A few weeks after giving birth, Desma found a factory job in Huntingburg, Indiana. She caught baseboards as a router spat them out and stacked them on a skid, and she made $7.50 an hour. Her relationship with her husband continued to fray. Desma felt that Dennis was failing to support their family and in her estimation his temper got worse. At one point, Desma said, he shoved a rifle so far into her mouth that he chipped one of her back teeth. Dennis vehemently denied that this ever happened. Desma's drill weekends turned into a form of escape—a way to get away from the perpetual financial worry and the perpetual conflict. The Guard offered camaraderie, a supplemental income, and an alternative arena in which to prove her competence.

Desma could be brittle, especially around her superiors, but they could see that she was a wizard with gadgets. In the spring of 2000, the battalion was issued a shipment of used SINGCARS radios that had been passed along by active duty army troops.

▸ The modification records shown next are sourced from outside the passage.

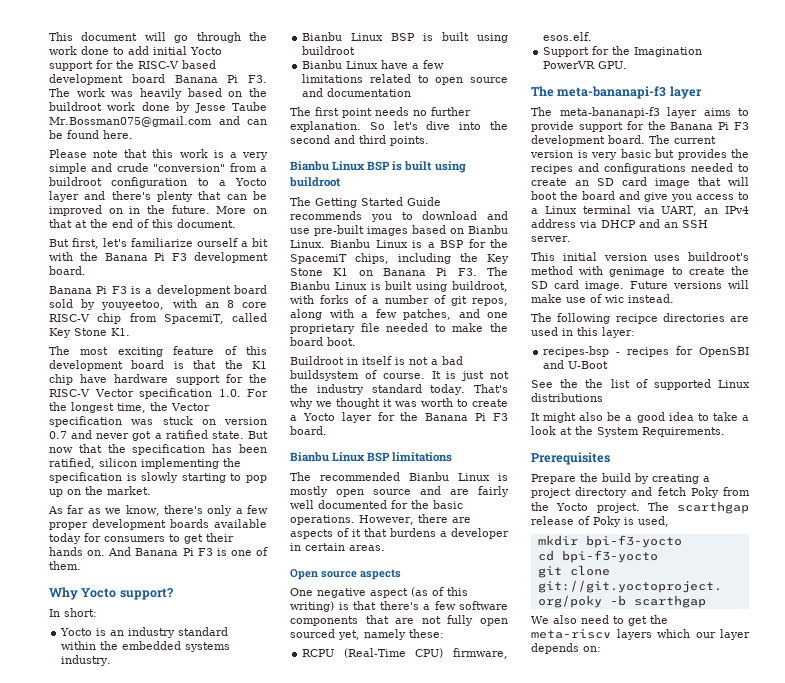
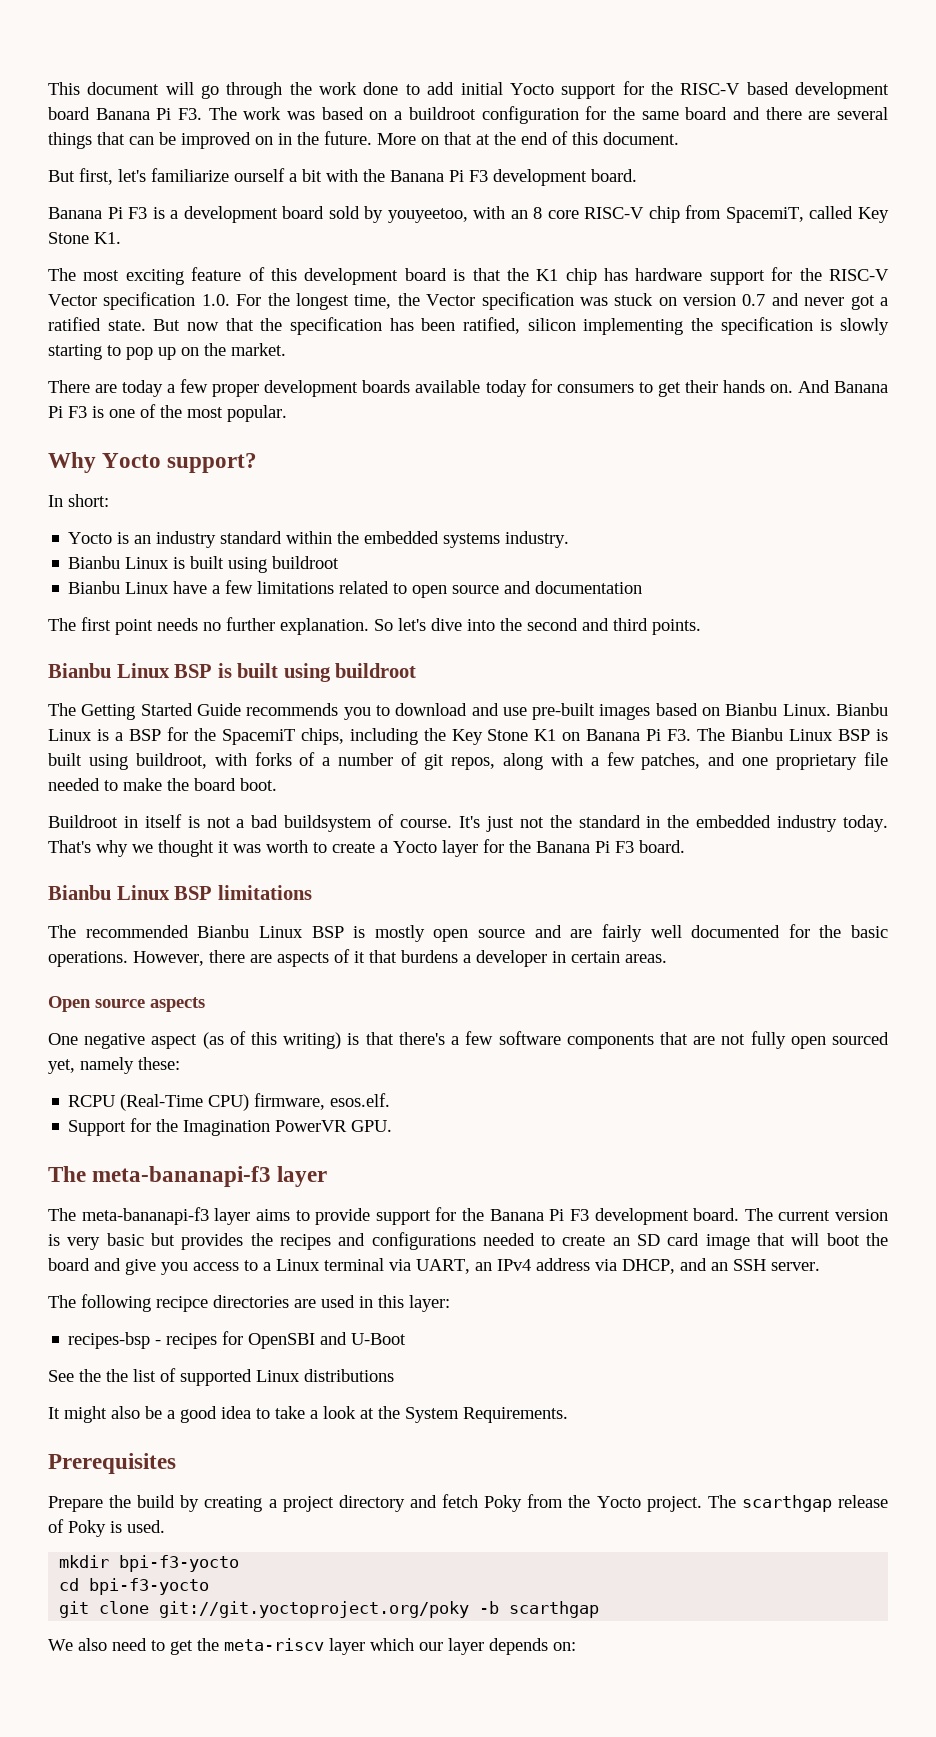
- This document will go through the work done to add initial Yocto support for the RISC-V based development board Banana Pi F3. The work was heavily based on the buildroot work done by Jesse Taube Mr.Bossman075@gmail.com and can be found here.
- Please note that this work is a very simple and crude "conversion" from a buildroot configuration to a Yocto layer and there's plenty that can be improved on in the future.
+ This document will go through the work done to add initial Yocto support for the RISC-V based development board Banana Pi F3. The work was based on a buildroot configuration for the same board and there are several things that can be improved on in the future.
- The most exciting feature of this development board is that the K1 chip have hardware support for the RISC-V Vector specification 1.0. For the longest time, the Vector specification was stuck on version 0.7 and never got a ratified state.
+ The most exciting feature of this development board is that the K1 chip has hardware support for the RISC-V Vector specification 1.0. For the longest time, the Vector specification was stuck on version 0.7 and never got a ratified state.
- As far as we know, there's only a few proper development boards available today for consumers to get their hands on.
+ There are today a few proper development boards available today for consumers to get their hands on.
- And Banana Pi F3 is one of them.
+ And Banana Pi F3 is one of the most popular.
  Yocto is an industry standard within the embedded systems industry.
- Bianbu Linux BSP is built using buildroot
+ Bianbu Linux is built using buildroot
- Bianbu Linux is a BSP for the SpacemiT chips, including the Key Stone K1 on Banana Pi F3. The Bianbu Linux is built using buildroot, with forks of a number of git repos, along with a few patches, and one proprietary file needed to make the board boot.
+ Bianbu Linux is a BSP for the SpacemiT chips, including the Key Stone K1 on Banana Pi F3. The Bianbu Linux BSP is built using buildroot, with forks of a number of git repos, along with a few patches, and one proprietary file needed to make the board boot.
- It is just not the industry standard today.
+ It's just not the standard in the embedded industry today.
- The recommended Bianbu Linux is mostly open source and are fairly well documented for the basic operations.
+ The recommended Bianbu Linux BSP is mostly open source and are fairly well documented for the basic operations.
- The current version is very basic but provides the recipes and configurations needed to create an SD card image that will boot the board and give you access to a Linux terminal via UART, an IPv4 address via DHCP and an SSH server.
+ The current version is very basic but provides the recipes and configurations needed to create an SD card image that will boot the board and give you access to a Linux terminal via UART, an IPv4 address via DHCP, and an SSH server.
- This initial version uses buildroot's method with genimage to create the SD card image. Future versions will make use of wic instead.
- The scarthgap release of Poky is used,
+ The scarthgap release of Poky is used.
- We also need to get the meta-riscv layers which our layer depends on:
+ We also need to get the meta-riscv layer which our layer depends on:

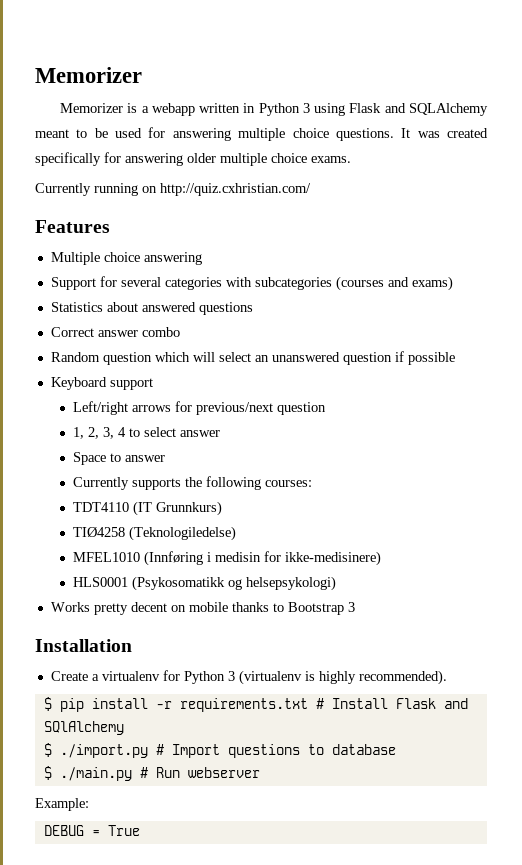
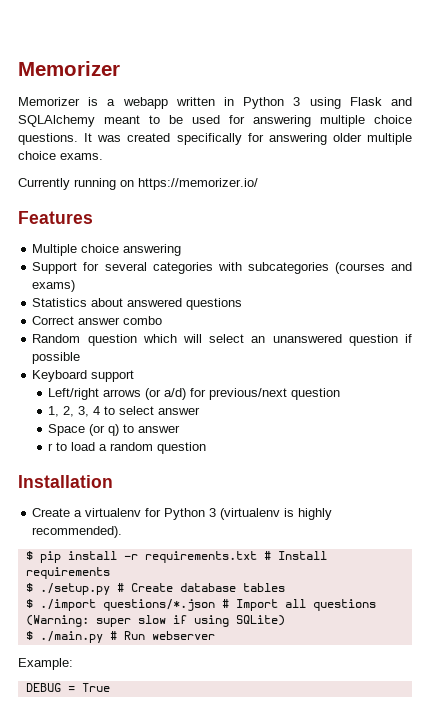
- Currently running on http://quiz.cxhristian.com/
+ Currently running on https://memorizer.io/
- Left/right arrows for previous/next question
+ Left/right arrows (or a/d) for previous/next question
- Space to answer
+ Space (or q) to answer
- Currently supports the following courses:
- TDT4110 (IT Grunnkurs)
- TIØ4258 (Teknologiledelse)
- MFEL1010 (Innføring i medisin for ikke-medisinere)
- HLS0001 (Psykosomatikk og helsepsykologi)
- Works pretty decent on mobile thanks to Bootstrap 3
+ r to load a random question
- $ pip install -r requirements.txt # Install Flask and SQlAlchemy
- $ ./import.py # Import questions to database
+ $ pip install -r requirements.txt # Install requirements
+ $ ./setup.py # Create database tables
+ $ ./import questions/*.json # Import all questions (Warning: super slow if using SQLite)

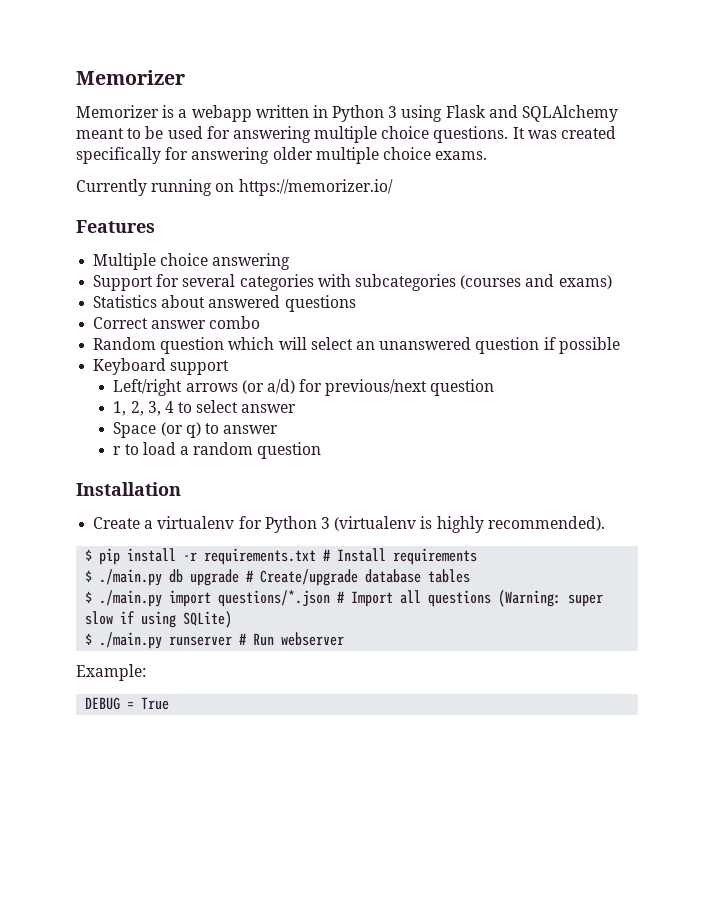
- $ ./setup.py # Create database tables
+ $ ./main.py db upgrade # Create/upgrade database tables
- $ ./import questions/*.json # Import all questions (Warning: super slow if using SQLite)
+ $ ./main.py import questions/*.json # Import all questions (Warning: super slow if using SQLite)
- $ ./main.py # Run webserver
+ $ ./main.py runserver # Run webserver

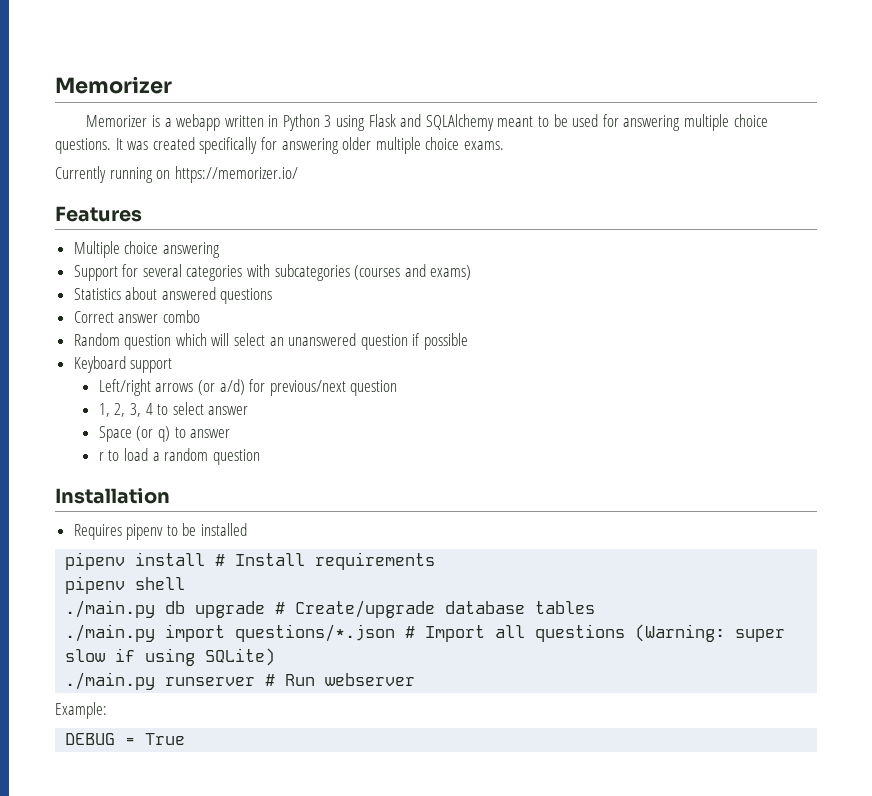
- Create a virtualenv for Python 3 (virtualenv is highly recommended).
- $ pip install -r requirements.txt # Install requirements
+ Requires pipenv to be installed
+ pipenv install # Install requirements
- $ ./main.py db upgrade # Create/upgrade database tables
+ pipenv shell
+ ./main.py db upgrade # Create/upgrade database tables
- $ ./main.py import questions/*.json # Import all questions (Warning: super slow if using SQLite)
+ ./main.py import questions/*.json # Import all questions (Warning: super slow if using SQLite)
- $ ./main.py runserver # Run webserver
+ ./main.py runserver # Run webserver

SINGCARS stood for Single Channel Ground and Airborne Radio System, and the new radios employed voice encryption and frequency hopping systems to defy an enemy's ability to listen in—although the frequency hopping system sometimes meant that even friendly soldiers heard only garble. Desma took a class at Atterbury and learned the radios had digital clocks that needed to be synched within three seconds, and painstakingly retimed every radio in Bravo Company so that the soldiers could actually hear one another talk. She spent drill weekend after drill weekend teaching everyone else how to use the radios without accidentally changing the timing.